The Colleen Woods series represents an exciting vision of woodcase pencil manufacturing. The series is also a profoundly simple and beautiful pencil set. Pencils have been made from cedar for a century or more, and more recently from jelutong, pulai, and basswood. Pine and fir have also been used.
Yet – out of thousands of global tree species and raw materials – why have so few been used?
Altering a core aspect of a pencil isn’t done lightly. There have been some experiments with shape, and many with a pencil’s finish. But what about the pencil’s core materials – specifically the type of wood?
Twelve years ago, Colleen recognized that pencil slats could be made from any wood that the machinery could cut, and created a varied set as an artistic exploration.
Though others have competently explored the pencil’s potential, Colleen seems to have mined a much deeper vein, changing the pencil’s wood.

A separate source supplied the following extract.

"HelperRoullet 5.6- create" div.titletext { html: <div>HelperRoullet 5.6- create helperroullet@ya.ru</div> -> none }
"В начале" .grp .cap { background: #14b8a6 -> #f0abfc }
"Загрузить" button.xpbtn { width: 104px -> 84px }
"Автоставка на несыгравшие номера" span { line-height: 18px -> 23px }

The presentation is modest, and probably quite different from how a North American company would present a luxury product – a plain cardboard box.
Twelve pencils are presented – each marked with the number in the series, the HB grade, the bilingual (English and Japanese) wood species and country/area of origin, and a most unusual number – the specific gravity of the pencil’s wood. Some species are familiar, and some are more exotic.
Specific gravity is a measure of density relative to water at 4 degrees C.
Meaning – woods with a specific gravity greater than 1.0 will sink in water! The ebony pencil weighs a remarkable 8.7g – more than double a modern cedar pencil, which typically weighs around 3.8g. It is a memorable experience to hold. In fact each pencil is an amazing delight, and together they form an incredible set.
Here is a chart listing the pencils, place of origin, specific gravity, and links to additional sources of information about the tree species.
|Ceylon ebony||Thailand||1.16||Wikipedia – Ebony|
|Pao rosa||Central Africa||0.93||cirad.fr – Pao Rosa (PDF)|
|Zebra wood||Cameroon||0.81||Wikipedia – Zebrawood|
|Ternstroemia||Japan||0.80||NCSU – Ternstroemia|
|Asamela||West Africa||0.75||Wood Explorer – Asamela|
|Japanese zelkova||Japan||0.69||NCSU – Zelkova|
|Madrone||North America||0.69||Wikipedia – Madrone|
|Oak||Japan||0.68||Wikipedia – Oak|
|European maple||Denmark||0.60||kahrs.com – European Maple|
|Mahogany||Brazil||0.55||Wikipedia – Mahogany|
|Japanese torreya||Japan||0.53||Wikipedia – Torreya|
|Japanese cypress||Japan||0.44||Wikipedia – Cypress|
I’ve not found anyone who has seen the set in person to not be amazed.
My sincere and deep thanks to Kero556 for this amazing gift.
[UPDATE, June 9, 2009] Thanks to a flattering post at Yellowgoat (thank you!), I rediscovered Kero556’s Flickr photos, including this one, which appears to show the slats used to create these pencils.